On last Friday's RealTime, host Bill Maher referred to Glenn Beck's plummeting ratings and asked if America's fever had finally broken. It's a wonderful thought, a mass repudiation of the radical rightwing excess (also known as Fox News), but I wasn't convinced.
But I came to think that maybe, just maybe, Maher is on to something. Maybe the American people are coming to their senses. That came through in reading Bill Kristol's column in The Weekly Standard in which he took rightwing nutjob Glenn Beck to the woodshed:
...hysteria is not a sign of health. When Glenn Beck rants about the caliphate taking over the Middle East from Morocco to the Philippines, and lists (invents?) the connections between caliphate-promoters and the American left, he brings to mind no one so much as Robert Welch and the John Birch Society. He’s marginalizing himself, just as his predecessors did back in the early 1960s.
Nor is it a sign of health when other American conservatives are so fearful of a popular awakening that they side with the dictator against the democrats. Rather, it’s a sign of fearfulness unworthy of Americans, of short-sightedness uncharacteristic of conservatives, of excuse-making for thuggery unworthy of the American conservative tradition.
It was not so long ago, after all, when conservatives understood that Middle Eastern dictatorships such as Mubarak’s help spawn global terrorism. We needn’t remind our readers that the most famous of the 9/11 hijackers, Mohammed Atta, was an Egyptian, as is al Qaeda’s number two, Ayman al Zawahiri. The idea that democracy produces radical Islam is false: Whether in Pakistan, Saudi Arabia, the Palestinian territories, or Egypt, it is the dictatorships that have promoted and abetted Islamic radicalism. (Hamas, lest we forget, established its tyranny in Gaza through nondemocratic means.) Nor is it in any way “realist” to suggest that backing Mubarak during this crisis would promote “stability.” To the contrary: The situation is growing more unstable because of Mubarak’s unwillingness to abdicate. Helping him cling to power now would only pour fuel on the revolutionary fire, and push the Egyptian people in a more anti-American direction.
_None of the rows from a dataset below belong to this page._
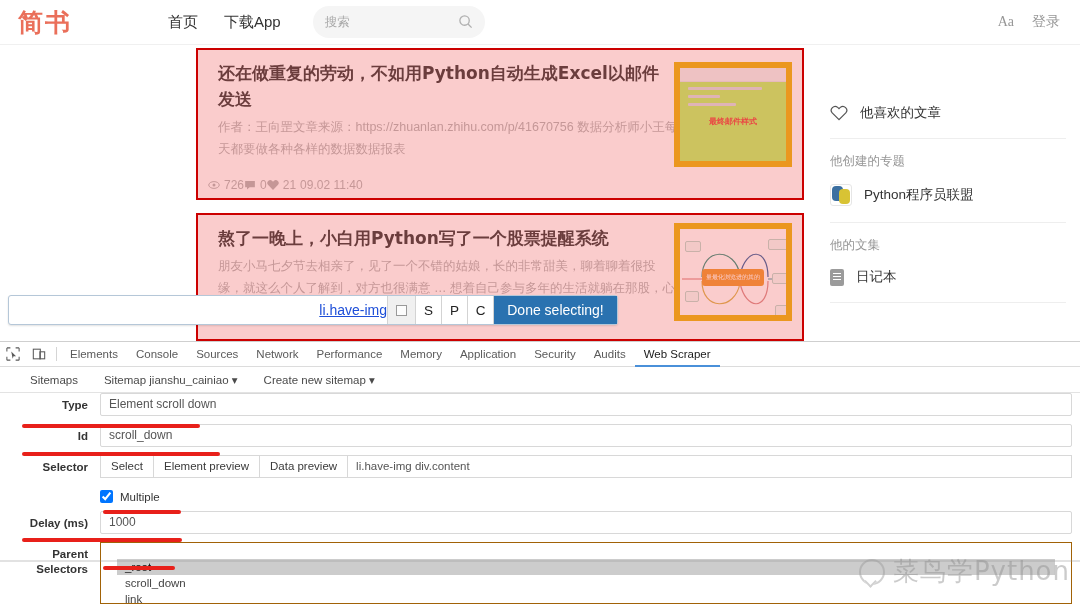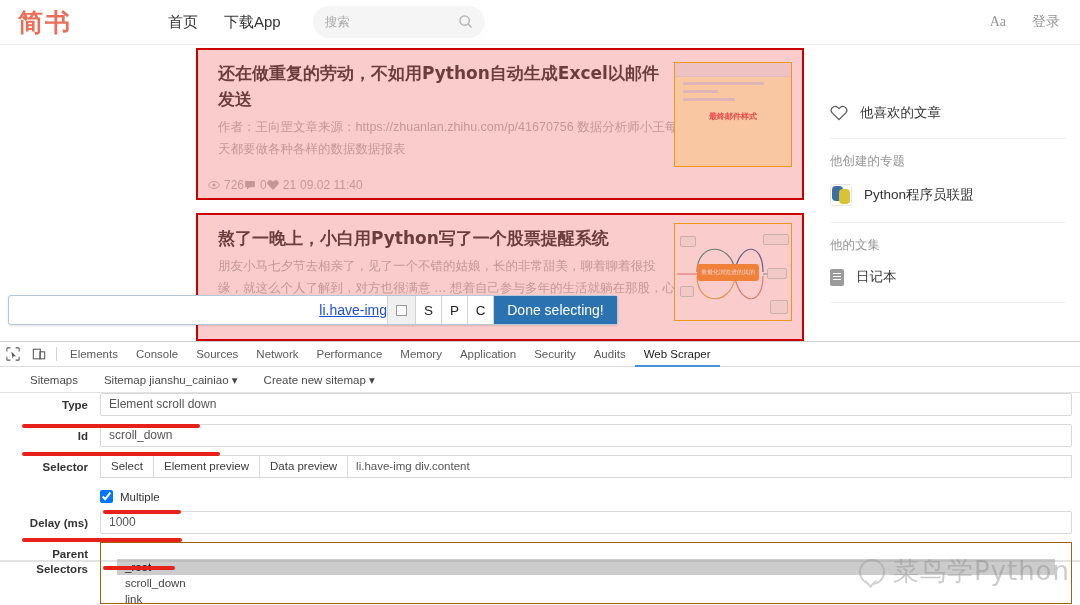--- a/index.html
+++ b/index.html
@@ -36,7 +36,7 @@
   }
   .search-box .ph { color:#a8a8a8; font-size:12.5px; }
   .search-box .mag { position:absolute; right:12px; top:8px; }
-  .hdr-right { margin-left:auto; margin-right:20px; display:flex; align-items:center; gap:26px; }
+  .hdr-right { margin-left:auto; margin-right:20px; display:flex; align-items:center; gap:18px; }
   .hdr-right span { color:#969696; font-size:14px; }
   .aa { font-family:"Liberation Serif","DejaVu Serif",serif; font-size:16px; color:#969696; }
 

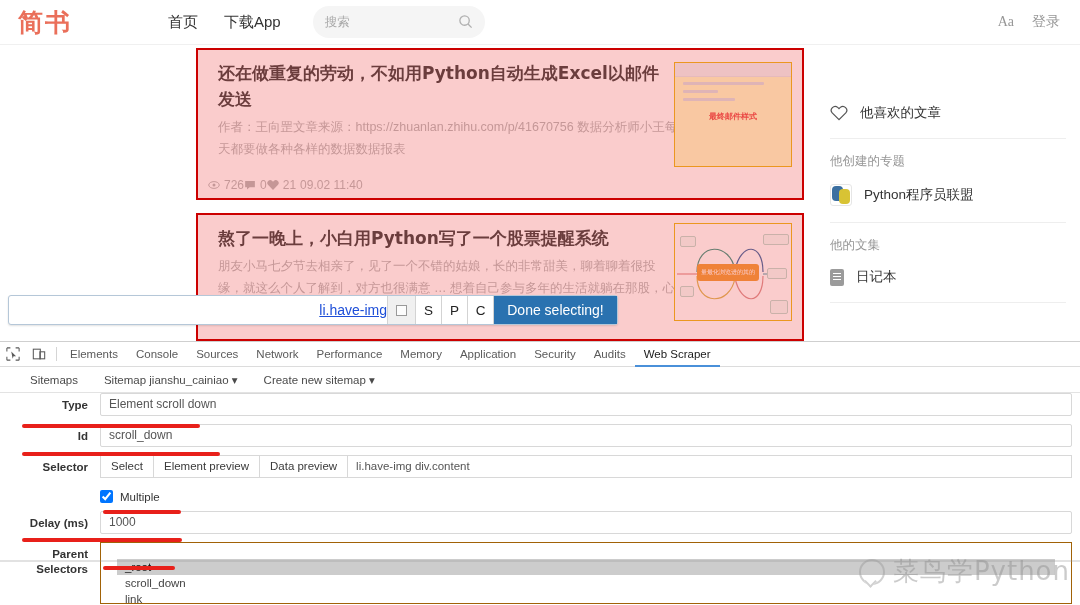--- a/index.html
+++ b/index.html
@@ -69,7 +69,7 @@
   .meta-date { color:#b4b4b4; font-size:12px; margin-left:4px; }
   .thumb {
     position:absolute; right:10px; top:12px; width:118px; height:105px;
-    background:#fef9c3; border:1px solid #eab308; overflow:hidden;
+    background:#bef264; border:6px solid #eab308; overflow:hidden;
   }
   .thumb-2 { top:8px; height:98px; }
 

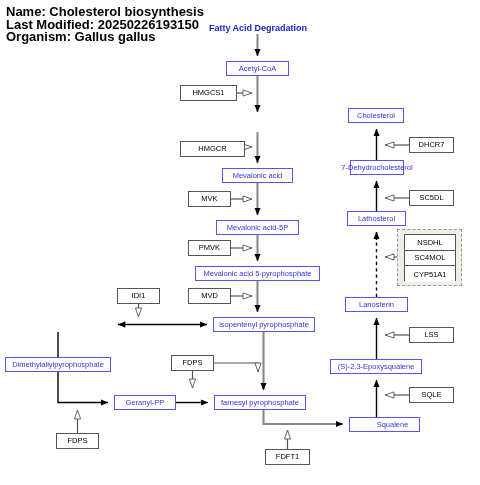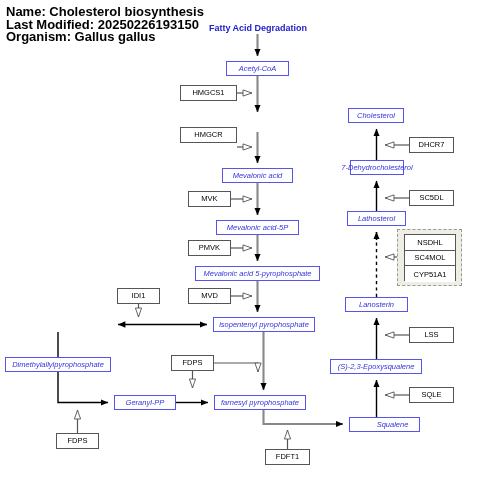--- a/index.html
+++ b/index.html
@@ -25,7 +25,6 @@
     font-size:7.5px;line-height:1;
     display:flex;align-items:center;justify-content:center;
     white-space:nowrap;
-    font-style:italic;
   }
   .node.overflow{overflow:visible;}
   .node.overflow span{position:relative;display:inline-block;}

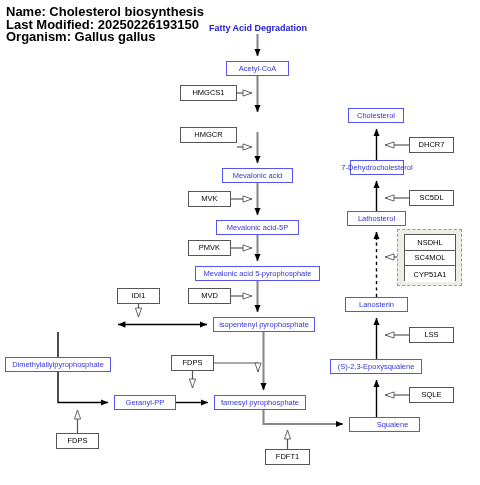--- a/index.html
+++ b/index.html
@@ -196,7 +196,7 @@
   <div class="enz" style="left:180px;top:85px;width:57px;height:16px;">
     <span>HMGCS1</span>
   </div>
-  <div class="enz" style="left:180px;top:127px;width:57px;height:16px;">
+  <div class="enz" style="left:180px;top:141px;width:65px;height:16px;">
     <span>HMGCR</span>
   </div>
   <div class="enz" style="left:188px;top:191px;width:43px;height:16px;">

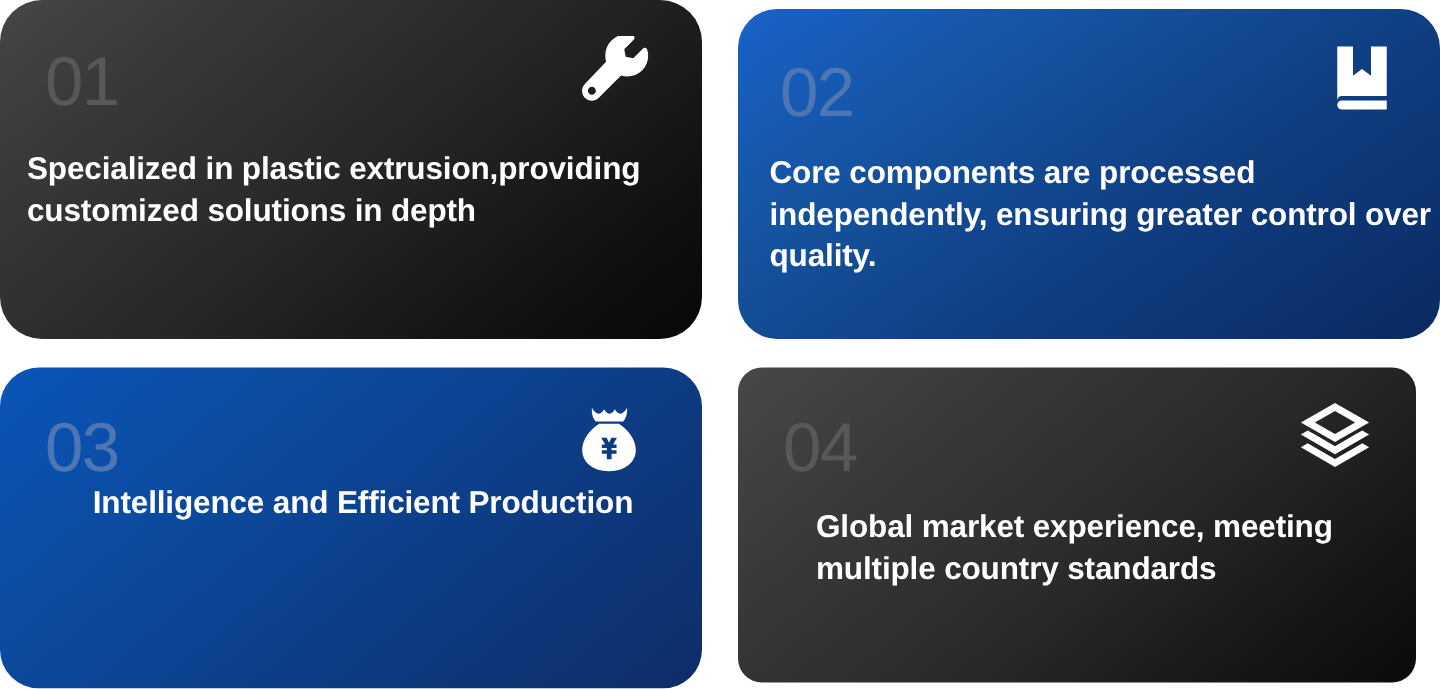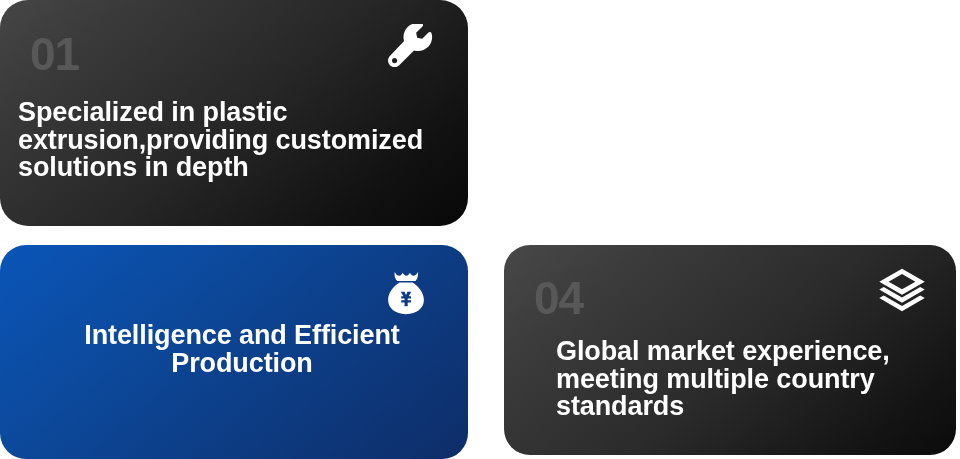--- a/index.html
+++ b/index.html
@@ -57,7 +57,7 @@
   
   .card-number {
     position: absolute;
-    font-weight: 700;
+    font-weight: 400;
     font-size: 46px;
     line-height: 1;
     letter-spacing: -1px;

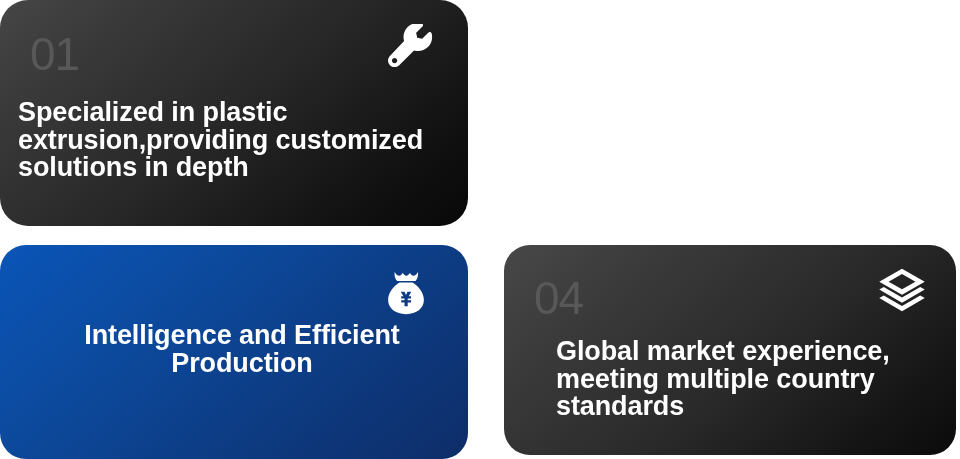--- a/index.html
+++ b/index.html
@@ -119,6 +119,18 @@
     <div class="card-text">Specialized in plastic extrusion,providing customized solutions in depth</div>
   </div>
 
+  <div class="card card-02">
+    <div class="card-number">02</div>
+
+    <span class="card-icon">
+      <svg viewBox="0 0 64 64" xmlns="http://www.w3.org/2000/svg" aria-hidden="true">
+        <path fill="#ffffff" d="M10 4h14v26l8-6 8 6V4h14v44H14c-2.2 0-4 1.8-4 4V4z"></path>
+        <path fill="#ffffff" d="M14 52h40v8H14c-2.2 0-4-1.8-4-4S11.8 52 14 52z"></path>
+      </svg>
+    </span>
+
+    <div class="card-text">Core components are processed independently, ensuring greater control over quality.</div>
+  </div>
 
   <div class="card card-03">
 

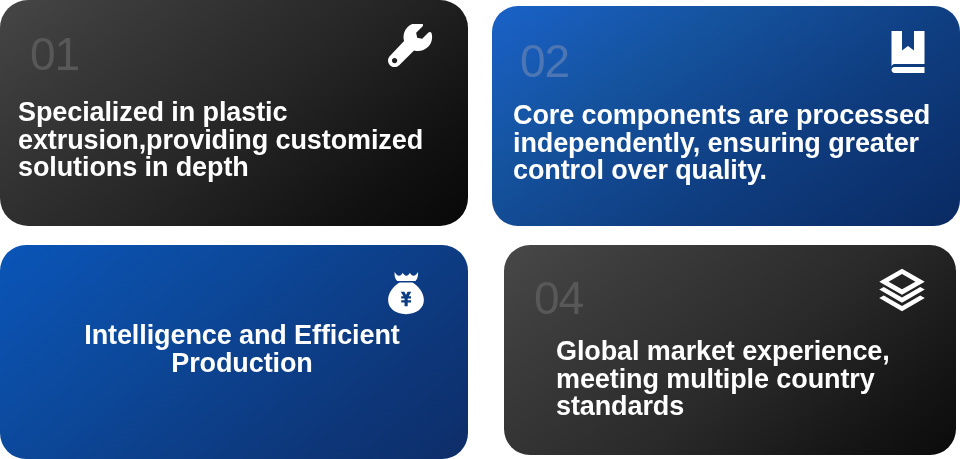--- a/index.html
+++ b/index.html
@@ -78,7 +78,7 @@
     position: absolute;
     color: #ffffff;
     font-weight: 700;
-    font-size: 27px;
+    font-size: 21px;
     line-height: 27.5px;
     letter-spacing: -0.1px;
   }

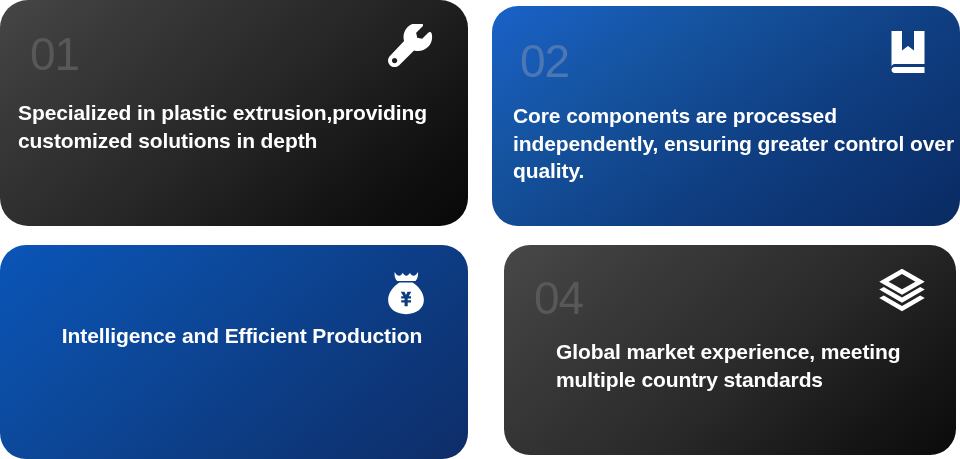--- a/index.html
+++ b/index.html
@@ -133,6 +133,7 @@
   </div>
 
   <div class="card card-03">
+    <div class="card-number">03</div>
 
     <span class="card-icon">
       <svg viewBox="0 0 64 64" xmlns="http://www.w3.org/2000/svg" aria-hidden="true">

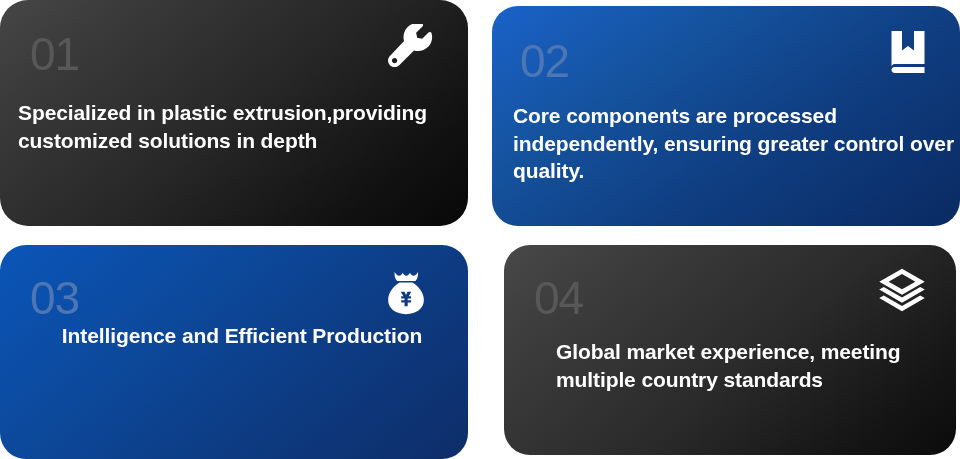--- a/index.html
+++ b/index.html
@@ -49,9 +49,8 @@
   .card-04 {
     left: 492px; top: 245px;
     width: 452px; height: 210px;
-    border-radius: 26px;
+    border-radius: 16px;
     background: linear-gradient(140deg, #484848 0%, #3c3c3c 20%, #2a2a2a 55%, #141414 85%, #0b0b0b 100%);
-    margin-left: 12px;
   }
 
   

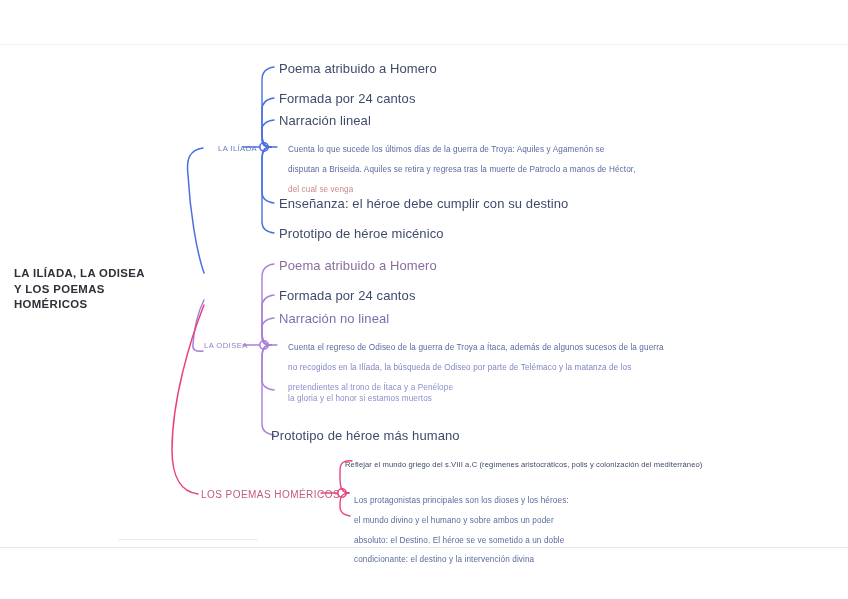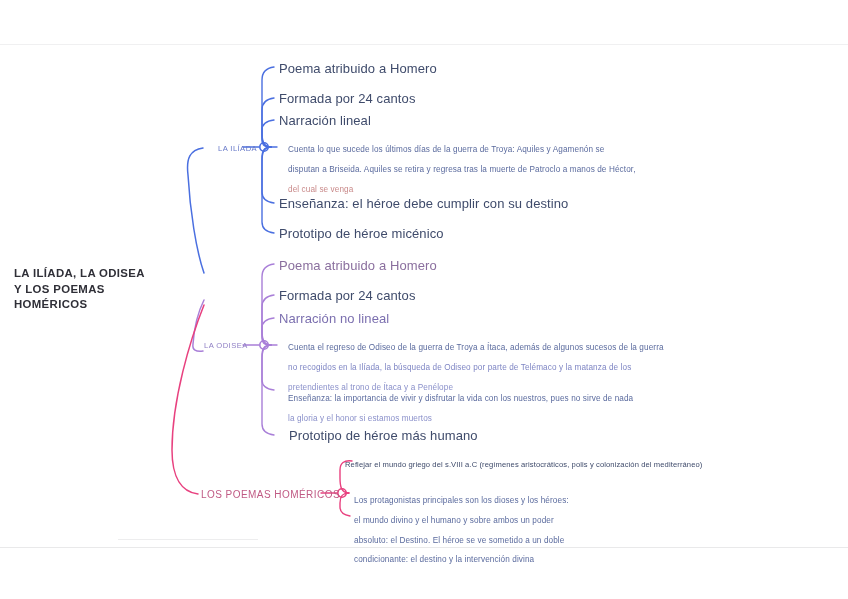--- a/index.html
+++ b/index.html
@@ -170,7 +170,6 @@
     <p style="color:#8a90ca;">pretendientes al trono de Ítaca y a Penélope</p>
   </div>
   <div class="leaf big" style="left:280px; top:385px; width:420px;">
-    <p class="dark">Enseñanza: la importancia de vivir y disfrutar la vida con los nuestros, pues no sirve de nada</p>
     <p style="color:#8a90ca;">la gloria y el honor si estamos muertos</p>
   </div>
   <div class="leaf dark" style="left:289px; top:430px;">Prototipo de héroe más humano</div>

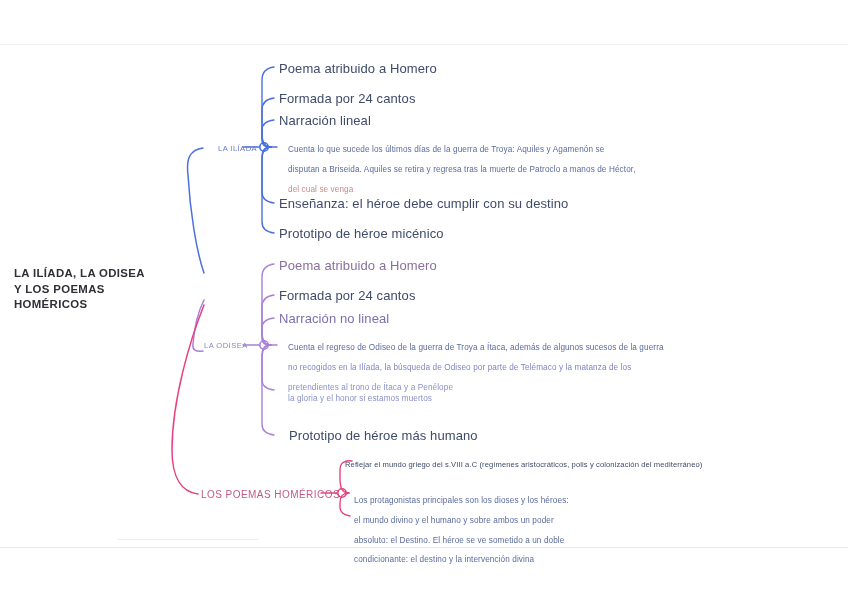--- a/index.html
+++ b/index.html
@@ -172,7 +172,7 @@
   <div class="leaf big" style="left:280px; top:385px; width:420px;">
     <p style="color:#8a90ca;">la gloria y el honor si estamos muertos</p>
   </div>
-  <div class="leaf dark" style="left:289px; top:430px;">Prototipo de héroe más humano</div>
+  <div class="leaf dark" style="left:271px; top:430px;">Prototipo de héroe más humano</div>
 
   <div class="leaf dark" style="left:345px; top:459px; font-size:7.6px;">Reflejar el mundo griego del s.VIII a.C (regímenes aristocráticos, polis y colonización del mediterráneo)</div>
   <div class="leaf big" style="left:346px; top:487px; width:300px;">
Wow, can it be? Have we finally found something that the rational right and the progressive left can agree on? Is the rational right ready to wash its hands of the stench of radicalism it has embraced so warmly in recent years? We must live in hope.
Meanwhile back in Ottawa, James Moore over-ruled the National Library and Archives refusal to show this POS propaganda:
ReplyDeletehttp://www.alternet.org/media/149810/%22iranium%22%3A_dangerous_bomb-iran_documentary_directed_by_right-wing_israeli_extremist,_promoted_by_neocon_richard_perle?page=1
(The producers, a foundation with close ties to the Pentagon and Israel, have Daniel Pipes on their board of directors.)
I thought it curious when I read the NatPo account of the story. Something was missing. Thanks for filling in the gaping hole. They made Moore out to be a real hero for ordering the airing of the film. What's next, "Birth of a Nation?"